When the band passed contact call deviant appeared at the 7th position in the target stream, sensitivity again differed (Fig. 4d). A two-way rmANOVA (2 background distractor positions 5 background distractor categories) was conducted on the calculated sensitivities for this experimental condition. We found a significant main effect of background distractor categories (F(4, 24) = 6.09, p = 0.002) and background distractor positions (F(1, 6) = 8.88, p = 0.03). The interaction was not significant (F(4, 24) = 0.88, p = 0.49). Bonferroni post hoc tests indicated that the temporally modulated background distractors generally caused more of an attention capture effect, which led to significantly lower target deviant sensitivity than the frequency modulated (p = 0.04) and band passed alarm call (p = 0.003) conditions. Also, background distractors appearing right before the target deviants (position 6) decreased the birds’ sensitivity more than when they were earlier in the stream (position 3).
To compare the band passed contact call deviants appearing at the 4th and the 7th positions with background distractors appearing right before them, we conducted a two-way rmANOVA (2 target deviant positions 5 background distractor categories) on birds’ sensitivities in these conditions. We found a significant effect of background distractor categories (F(4, 24) = 5.12, p = 0.004), while the effect of target positions was not significant (F(1, 6) = 2.08, p = 0.2). Bonferroni post hoc tests indicated that the temporally modulated background distractor led to worse sensitivity to the target than the band passed alarm call background distractor (p = 0.0005). Thus, although attention capture differs across background distractor types, it is affected similarly in the two conditions where background distractors appear right before the target deviants (as shown in Fig. 5).
Fig. 5.

Bean plot sensitivities to band passed contact call target deviants appearing at the 4th and 7th positions, with the background distractors appearing right before the two target deviant positions. FM3-CC4, TM3-CC4, A3-CC4, LH3-CC4, WN3-CC4 represent band passed contact call target deviants appearing at the 4th position in the target stream, and the background distractors appearing at the 3rd position in the background stream. FM6-CC7, TM6-CC7, A6-CC7, LH6-CC7, WN6-CC7 represent band passed contact call target deviants appearing at the 7th position in the target stream, and the background distractors appearing at the 6th position in the background stream.

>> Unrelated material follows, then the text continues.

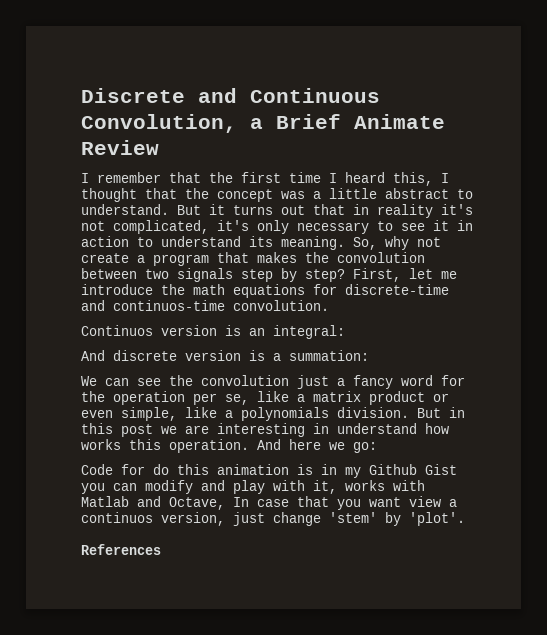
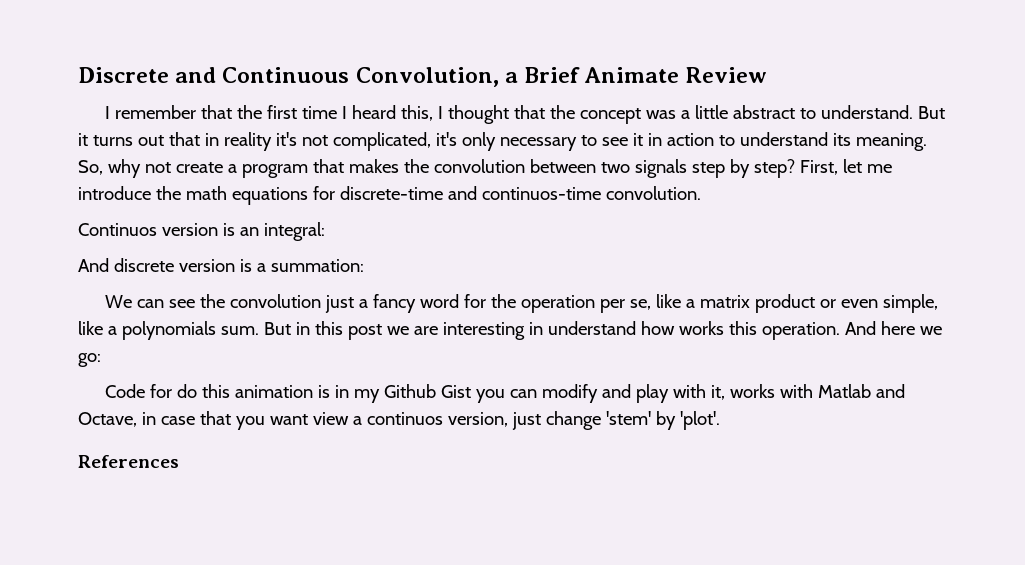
[337,407,409,418] division. -> [220,326,259,335] sum.
[233,497,249,507] In -> [141,412,156,425] in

All other information is the same as in Fig. 4
We did not observe any effect of target deviant position on the birds’ performance to the contact call target deviant in trials without background distractors (F(4, 24) = 1.7, p = 0.18), as shown in Fig. 6, although psychophysical studies in both humans and budgerigars have demonstrated the build-up effect in an auditory streaming task (Bregman 1978; Cai et al. 2018). Here, the absence of the build-up effect might be ascribed to a ceiling effect (as shown in Fig. 6). Also, previous studies in both humans and budgerigars have indicated that any abrupt disruption of attention would reset the streaming process and deteriorate the build-up process (Thompson et al. 2011; Cai and Dent 2020). Consequentially, the unpredictable background distractors across 85% of the trials in the task could also have impaired the build-up process.
Fig. 6.
Mean hit rates to band passed contact call target deviants as a function of position appeared in the target stream. Data were from trials where no background distractor appeared. Different color circles represent data from different birds at each position (x coordinates were offset for visibility), and asterisks represent mean value at each position
DISCUSSION
In the present study, we modified natural vocalizations recorded from budgerigars and used these complex signals in an objective auditory streaming task to study the attention capture effect. The attention capture effect was gauged by measuring birds’ performance in a discrimination task. Birds were trained to discriminate a deviant in a target stream while ignoring the distractor appearing in the competing background stream. The unpredictable position of the target deviant across trials trained the birds to hold their attention throughout the presentation of the sound stimulus. The occurrence of the background distractor encouraged the birds to pay selective attention to the target stream to perform the task. We found that, similar to a study using pure tones (Cai and Dent 2020), attention capture also occurs when using modified natural vocalizations. Specifically, different categories of background distractor affected birds’ performance differently. Distractors with the same temporal modulation features as the target deviant tended to capture the birds’ attention more and degrade birds’ performance more than the other distractors. Also, the attention capture effect decayed over time, as the distractor appearing right before the target affected the birds’ performance more than the distractor appearing about 700 ms before the target.
We found significant effects of background distractor position on the birds’ sensitivity to target deviants, which reached significance for both the 5 Hz temporally modulated and the band passed contact call target deviants. Specifically, distractors appearing right before the target deviant captured birds’ attention more than those appearing 700 ms earlier, which indicated some degree of recovery from attention capture during the 700 ms interval. In humans, both the physiological and psychophysical markers of attention capture disappeared when the temporal interval between the preceding distractor and target deviant reached 560 ms (Schröger 1996). Hence, similar to humans, the attention capture effect decayed over time in birds. However, a previous study in the same species using the same paradigm with pure tones (Cai and Dent 2020) indicated a longer attention capture effect. It is likely that the difference was caused by different stimuli used in the two studies. In humans, visual distractors with different biological function or peripheral physiological correlates capture attention differently (Carretié et al. 2004, 2011; Carretié 2014), and attention capture elicited by environmental sounds or pure tones also leads to different recovery time (Escera et al. 2001). In addition, attention capture related brain responses in humans have been demonstrated to increase as the magnitude of the auditory change increased (Yago et al. 2001), and birds have shown worse performance with more salient distractors (Cai and Dent 2020). Hence, it is also possible that the shorter recovery time happens here because the relative perceptual salience between the background distractor and background standards is smaller than that used in previous study.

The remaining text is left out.